The most remarkable place you have visited?
A place called Drumheller, in Alberta’s Badlands. I visited in 2020, and it was very quiet. It’s known as the dinosaur capital, because a lot of fossil excavation was carried out there. It was so different from the Irish landscape, and to me looked like the north American landscapes depicted in film and books. Alberta in general was very interesting, because it’s so far from the sea.
Your most treasured possession?
A cartoon drawn decades ago on the back of a hardware shop leaflet by my late grandfather, depicting a man (likely him) at a work bench, accidentally hitting himself in the hand with a hammer when aiming for the nail. He was a great artist, and I believe he drew this while bored at his job in the hardware shop one day. I like to think of him making art while bored at work, and I like looking at this drawing, which I have framed, when I’m feeling a bit discouraged myself.
What is the most beautiful book that you own?
East of Eden, given to me by my boyfriend’s dad, Phil. I think it’s beautiful because it means so much to him, and he remembers reading it as a young person and the impact it had on him. I like to be given books by people who love them, because it reminds me of how books can stay with us for many years after we’ve read them.
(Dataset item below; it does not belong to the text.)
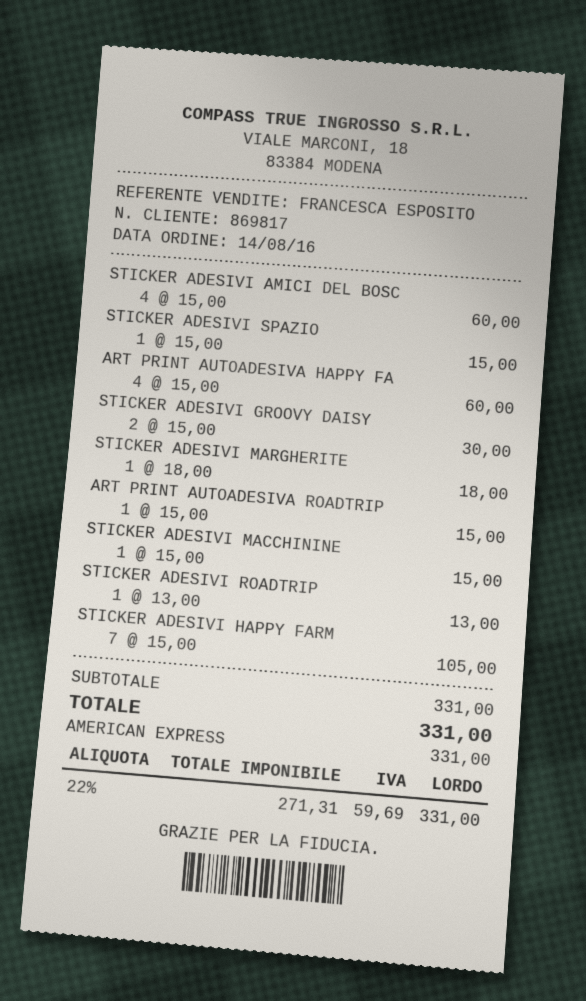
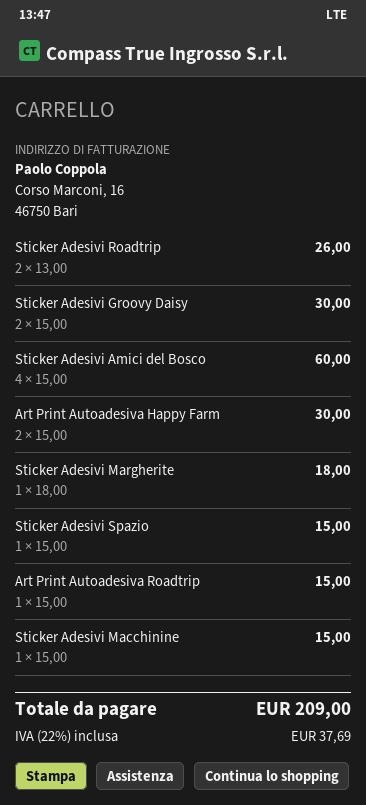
ART PRINT AUTOADESIVA HAPPY FA: 4 x 15.00 = 60.00 -> 2 x 15.00 = 30.00
STICKER ADESIVI ROADTRIP: 1 x 13.00 = 13.00 -> 2 x 13.00 = 26.00
STICKER ADESIVI HAPPY FARM: 7 x 15.00 = 105.00 -> none
tax: 22% = 59.69 -> 22% = 37.69
total: 331.00 -> 209.00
I’m nearly certain that it was a John McGahern character who levelled this very witty accusation when talking about someone he considered a bit dim: “God gave him a brain to keep his ears apart”
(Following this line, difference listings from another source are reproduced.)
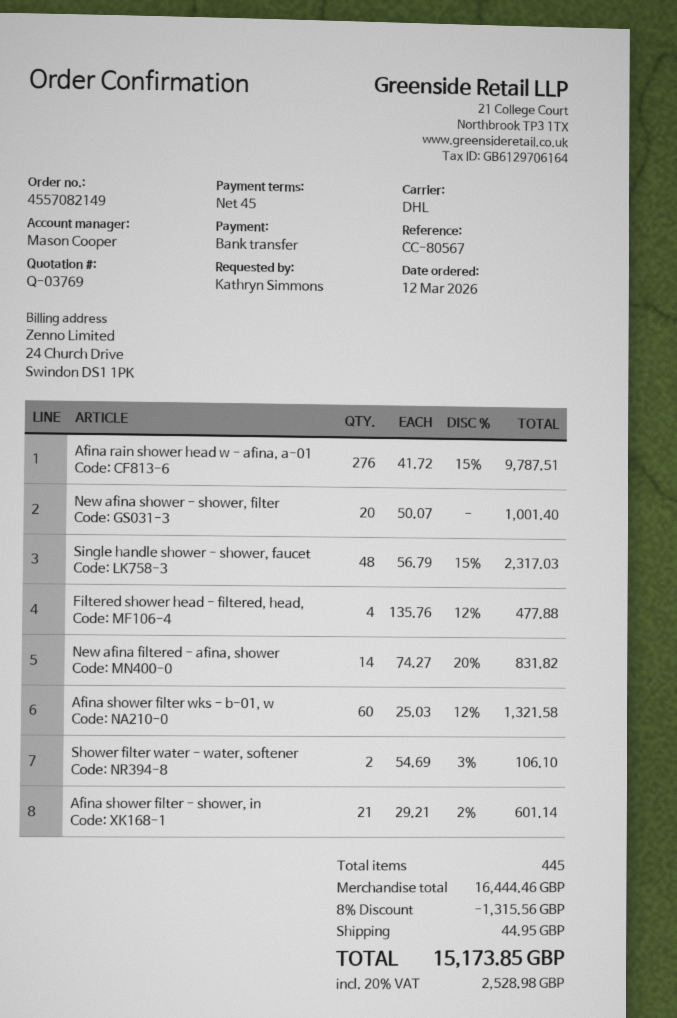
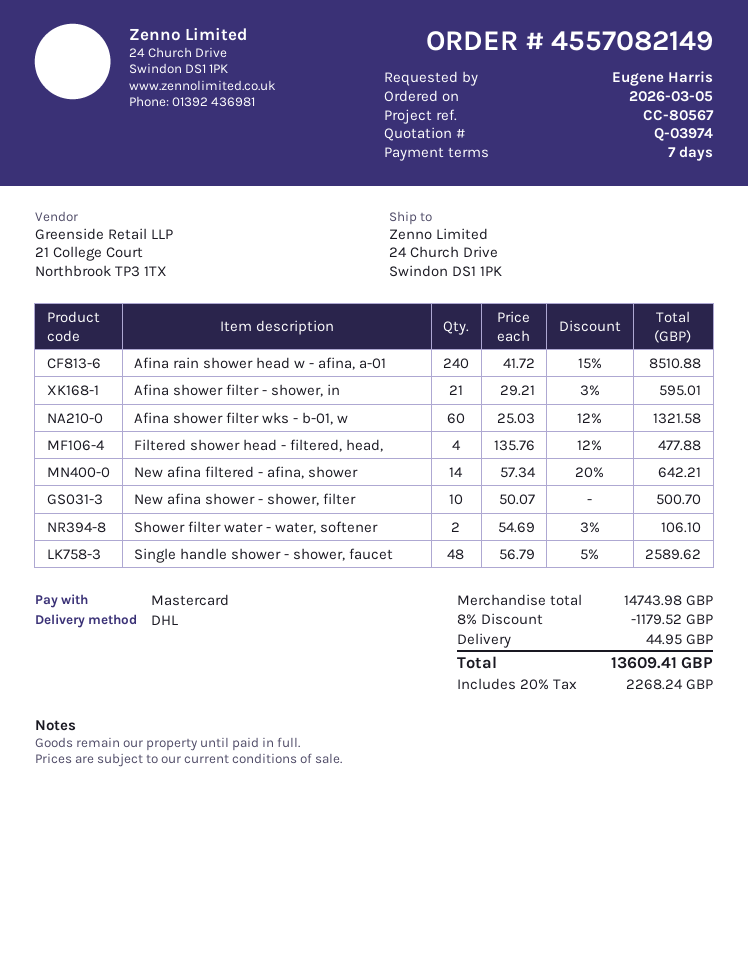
quote number: Q-03769 -> Q-03974
order date: 2026-03-12 -> 2026-03-05
payment terms: 45 days -> 7 days
ordered by: Kathryn Simmons -> Eugene Harris
payment method: bank transfer -> Mastercard
Afina rain shower head w - afina, a-01: 276 x 41.72 - 15% = 9787.51 -> 240 x 41.72 - 15% = 8510.88
New afina shower - shower, filter: 20 x 50.07 = 1001.40 -> 10 x 50.07 = 500.70
Single handle shower - shower, faucet: 48 x 56.79 - 15% = 2317.03 -> 48 x 56.79 - 5% = 2589.62
New afina filtered - afina, shower: 14 x 74.27 - 20% = 831.82 -> 14 x 57.34 - 20% = 642.21
Afina shower filter - shower, in: 21 x 29.21 - 2% = 601.14 -> 21 x 29.21 - 3% = 595.01
subtotal: 16444.46 -> 14743.98
discount: 8% = 1315.56 -> 8% = 1179.52
tax: 20% = 2528.98 -> 20% = 2268.24
total: 15173.85 -> 13609.41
Which writers, living or dead, would you invite to your dream dinner party?
I get very nervous around writers that I admire, so I don’t know how well the dinner would go, but I’d risk it anyway and invite Vivian Gornick, Nuala O’Faolain, Maeve Binchy, John McGahern, Richard Yates and probably a few more contemporary writers like Anne Enright and Willy Vlautin, just to see how they all get on.
The best and worst things about where you live?
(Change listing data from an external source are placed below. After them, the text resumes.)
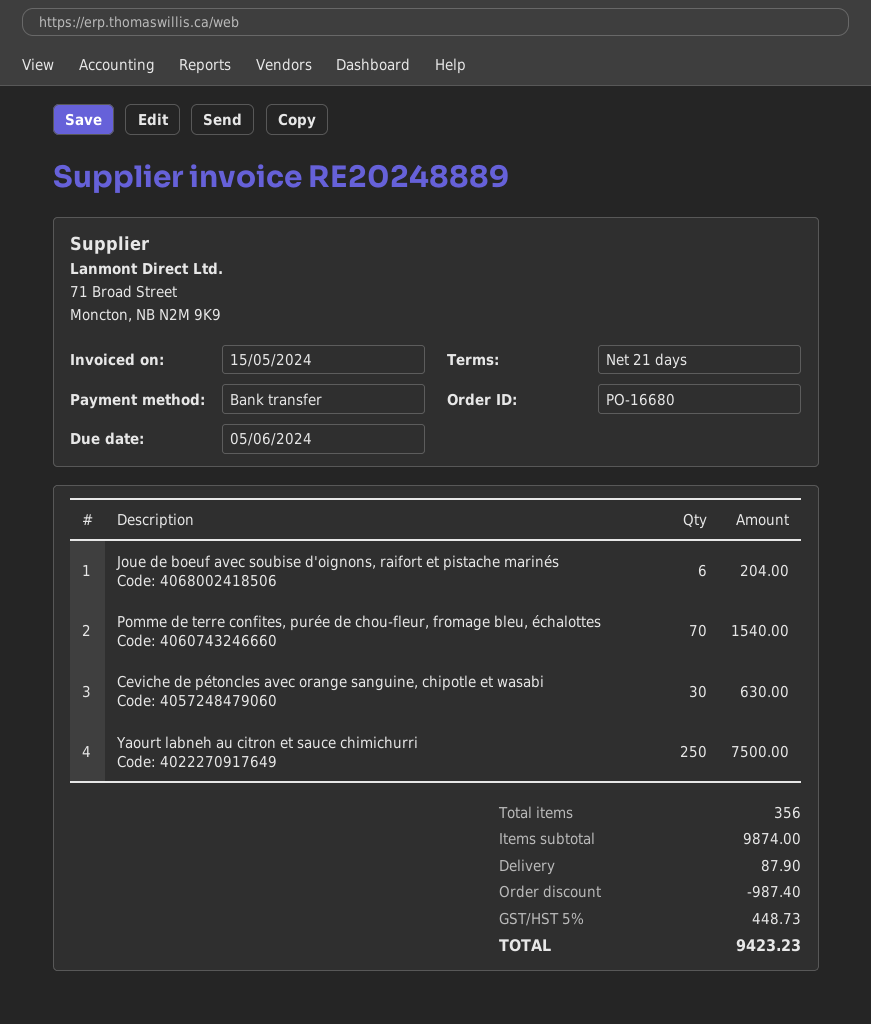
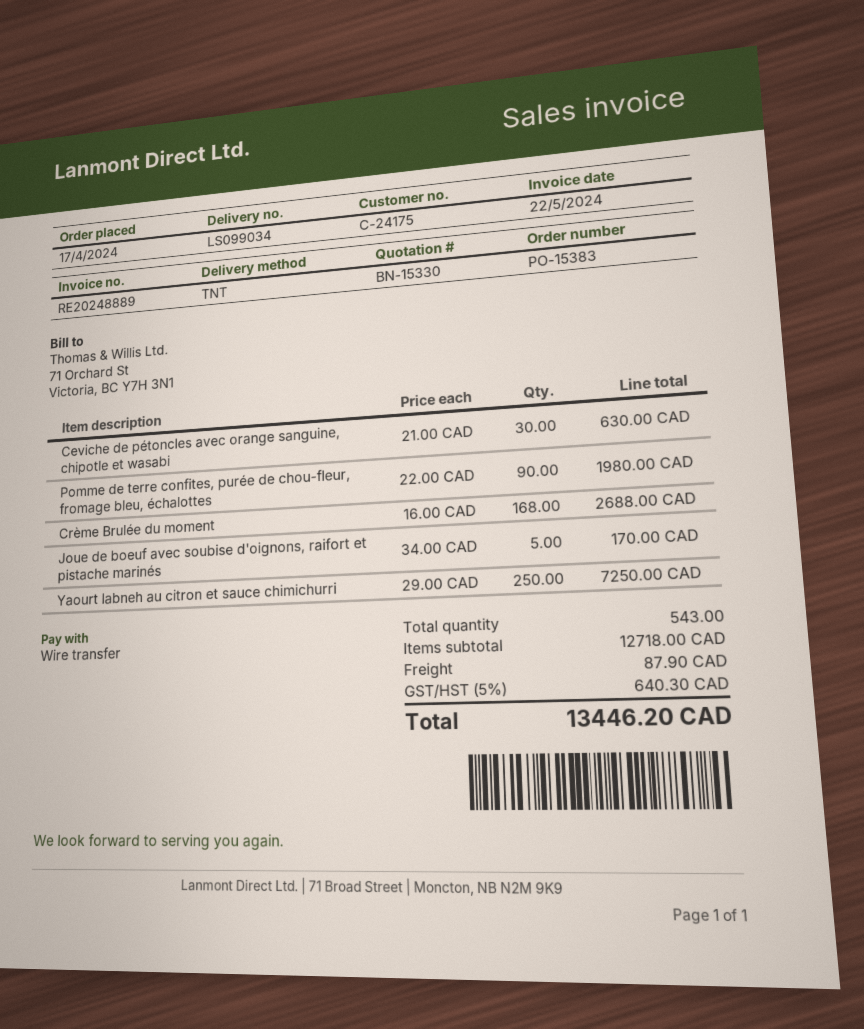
order number: PO-16680 -> PO-15383
invoice date: 2024-05-15 -> 2024-05-22
Joue de boeuf avec soubise d'oignons, raifort et pistache marinés: 6 for 204.00 -> 5 for 170.00
Pomme de terre confites, purée de chou-fleur, fromage bleu, échalottes: 70 for 1540.00 -> 90 for 1980.00
Yaourt labneh au citron et sauce chimichurri: 250 for 7500.00 -> 250 for 7250.00
Crème Brulée du moment: none -> 168 for 2688.00
total quantity: 356 -> 543
subtotal: 9874.00 -> 12718.00
discount: 987.40 -> none
tax: 5% = 448.73 -> 5% = 640.30
total: 9423.23 -> 13446.20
The best thing is that my apartment has a lot of windows, and overlooks a lot of coniferous trees. I’d probably like to be nearer to a coffee shop but this feels like a minor complaint.
What is your favourite quotation?
I’m not 100 per cent sure of this, but I’m nearly certain that it was a John McGahern character who levelled this very witty accusation when talking about someone he considered a bit dim: “God gave him a brain to keep his ears apart.” It’s so mean but, unfortunately, very funny.
Who is your favourite fictional character?
Bill Furlong in Claire Keegan’s Small Things Like These. He seems so true and gentle, and I think he’d just be very pleasant company. I also like Del Griffith in Planes, Trains and Automobiles.
A book to make me laugh?
For some reason, I struggle to find books that make me laugh. Probably David Sedaris’s essay collection Dress your Family in Corduroy and Denim.
A book that might move me to tears?
The Hero of This Book, by Elizabeth McCracken. This is a novel about the relationship between a writer and her parents, particularly her mother, who is incredibly funny and resilient. It’s a book about grief and family, as well as the experience of progressive disability, and it impacted me deeply.